[Proposal] Table partition + join pushdown

From: Taiki Kondo <tai-kondo(at)yk(dot)jp(dot)nec(dot)com>
To: "pgsql-hackers(at)postgresql(dot)org" <pgsql-hackers(at)postgresql(dot)org>
Cc: Kouhei Kaigai <kaigai(at)ak(dot)jp(dot)nec(dot)com>, Akio Iwaasa <aki-iwaasa(at)vt(dot)jp(dot)nec(dot)com>
Subject: [Proposal] Table partition + join pushdown
Date: 2015-08-13 09:29:34
Message-ID: 12A9442FBAE80D4E8953883E0B84E0885C01FD@BPXM01GP.gisp.nec.co.jp
Views: Raw Message | Whole Thread | Download mbox | Resend email
Thread:
Lists: pgsql-hackers

Hi all,

I saw the email about the idea from KaiGai-san[1],
and I worked to implement this idea.

Now, I have implemented a part of this idea,
so I want to propose this feature.

Patch attached just shows my concept of this feature.
It works fine for EXPLAIN, but it returns wrong result for other operations, sadly.
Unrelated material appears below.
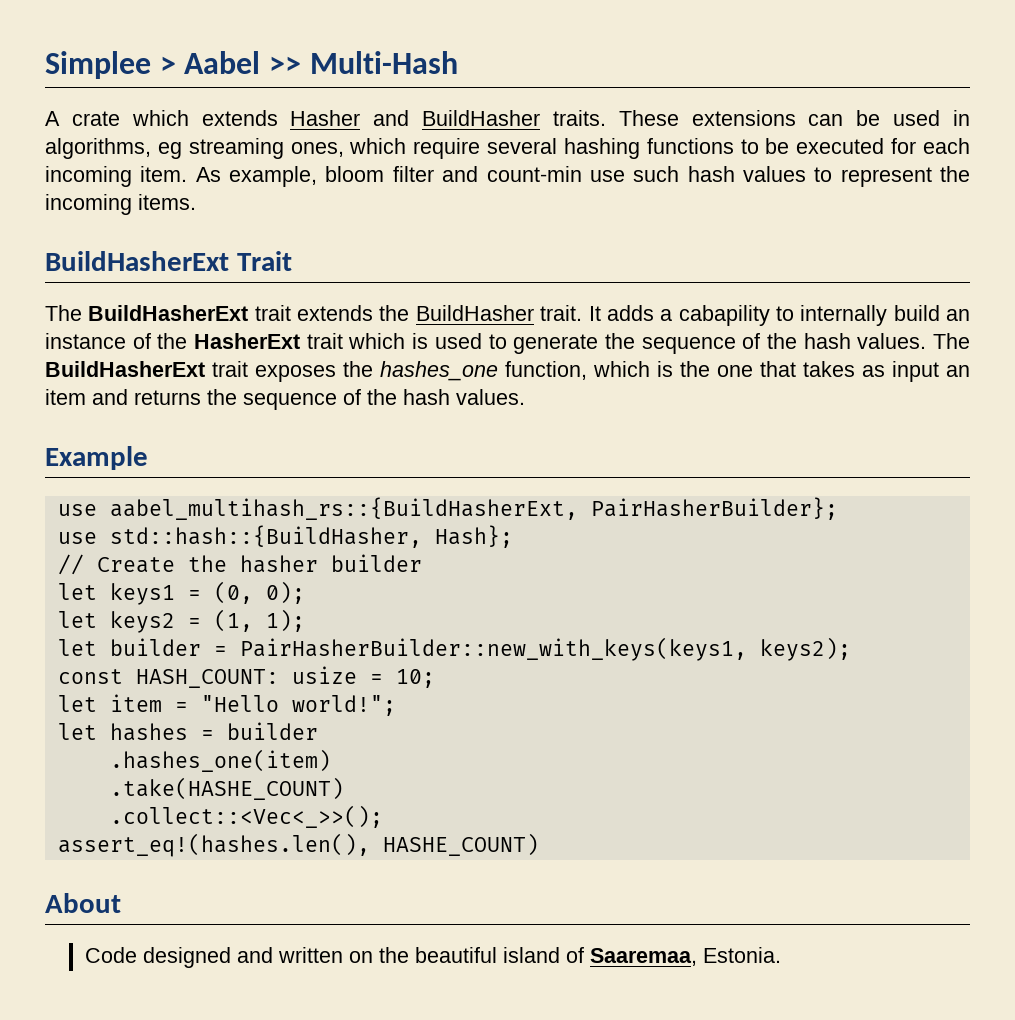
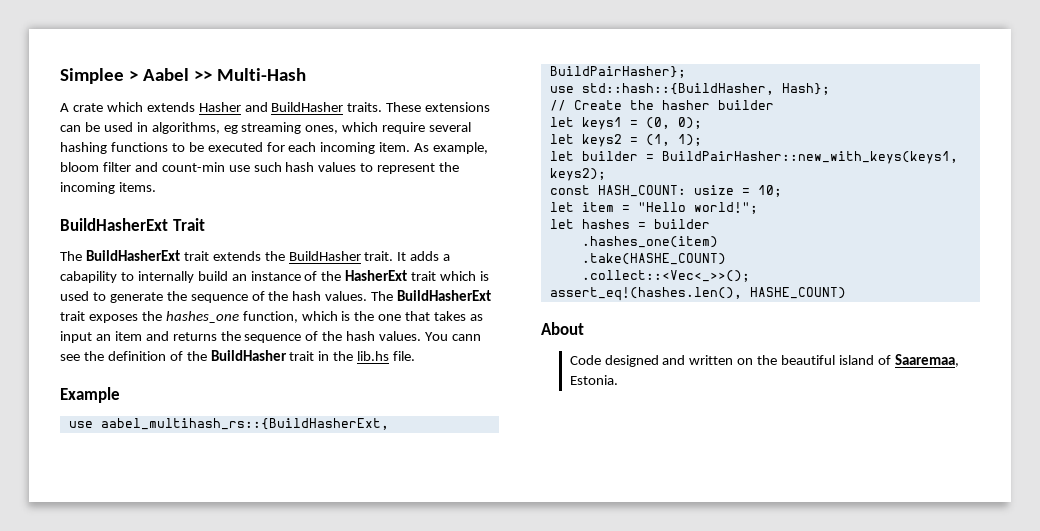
+ You cann see the definition of the BuildHasher trait in the lib.hs file.
- use aabel_multihash_rs::{BuildHasherExt, PairHasherBuilder};
+ use aabel_multihash_rs::{BuildHasherExt, BuildPairHasher};
- let builder = PairHasherBuilder::new_with_keys(keys1, keys2);
+ let builder = BuildPairHasher::new_with_keys(keys1, keys2);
Table partition + join pushdown
===============================

Motivation
----------
To make join logic working more effectively,
it is important to make the size of relations smaller.
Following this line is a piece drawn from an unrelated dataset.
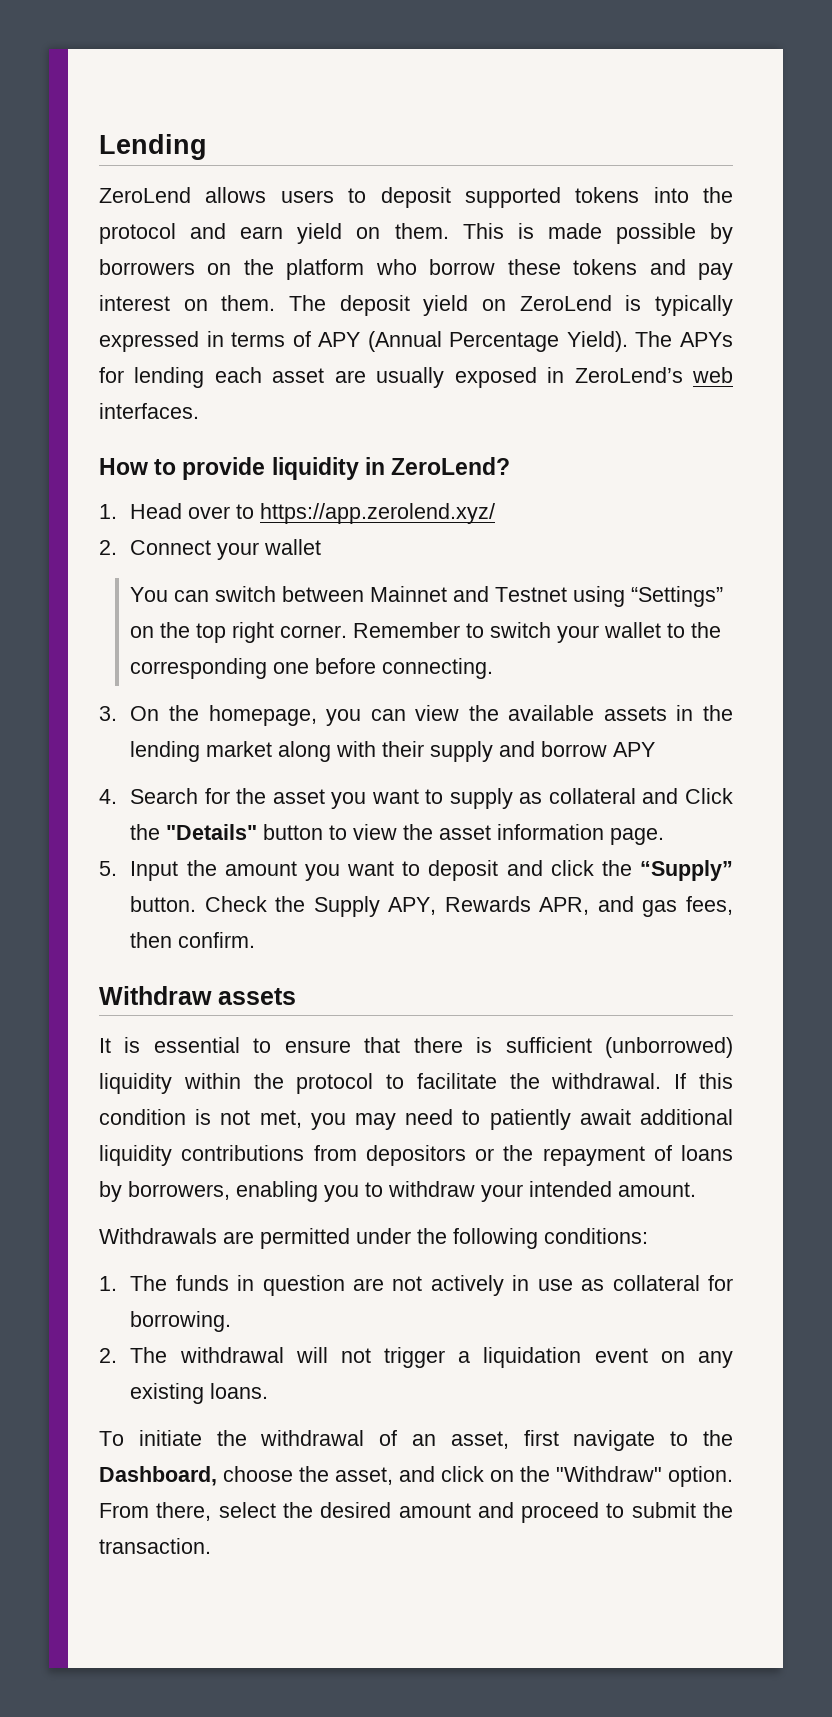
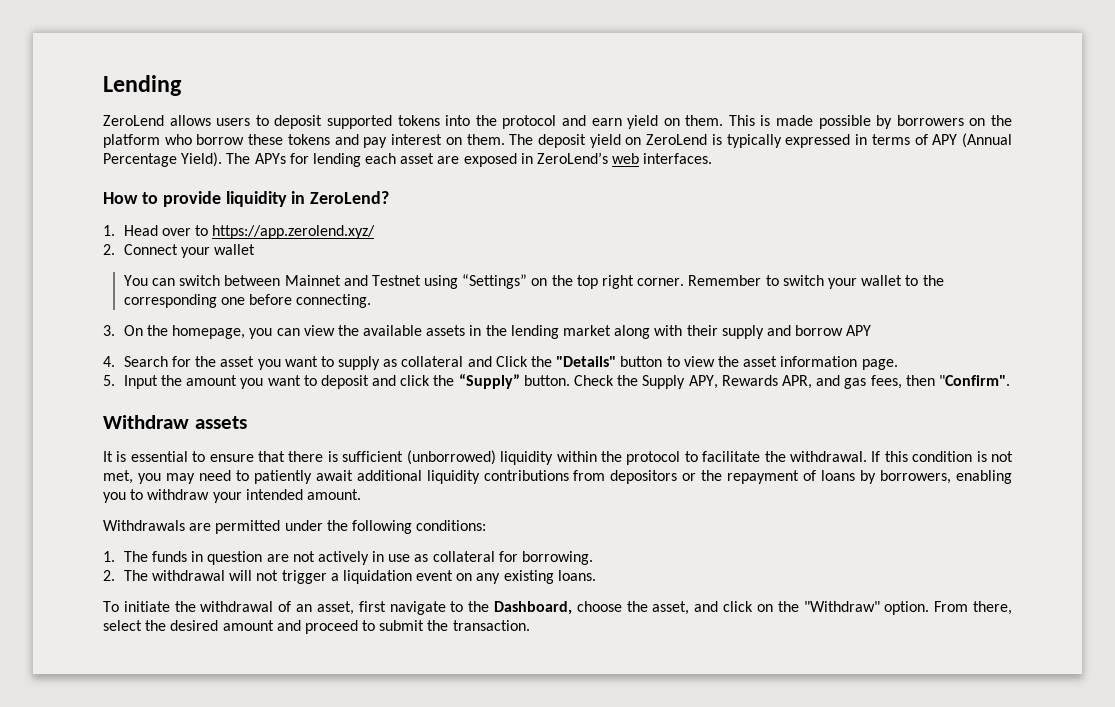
- The APYs for lending each asset are usually exposed in ZeroLend’s web interfaces.
+ The APYs for lending each asset are exposed in ZeroLend’s web interfaces.
- Check the Supply APY, Rewards APR, and gas fees, then confirm.
+ Check the Supply APY, Rewards APR, and gas fees, then "Confirm".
Especially in Hash-join, it is meaningful to make the inner relation smaller,
because smaller inner relation can be stored within smaller hash table.
This means that memory usage can be reduced when joining with big tables.

Design
------
It was mentioned by the email from KaiGai-san.
So I quote below here...

---- begin quotation ---
Let's assume a table which is partitioned to four portions,
and individual child relations have constraint by hash-value
of its ID field.

tbl_parent
+ tbl_child_0 ... CHECK(hash_func(id) % 4 = 0)
+ tbl_child_1 ... CHECK(hash_func(id) % 4 = 1)
+ tbl_child_2 ... CHECK(hash_func(id) % 4 = 2)
+ tbl_child_3 ... CHECK(hash_func(id) % 4 = 3)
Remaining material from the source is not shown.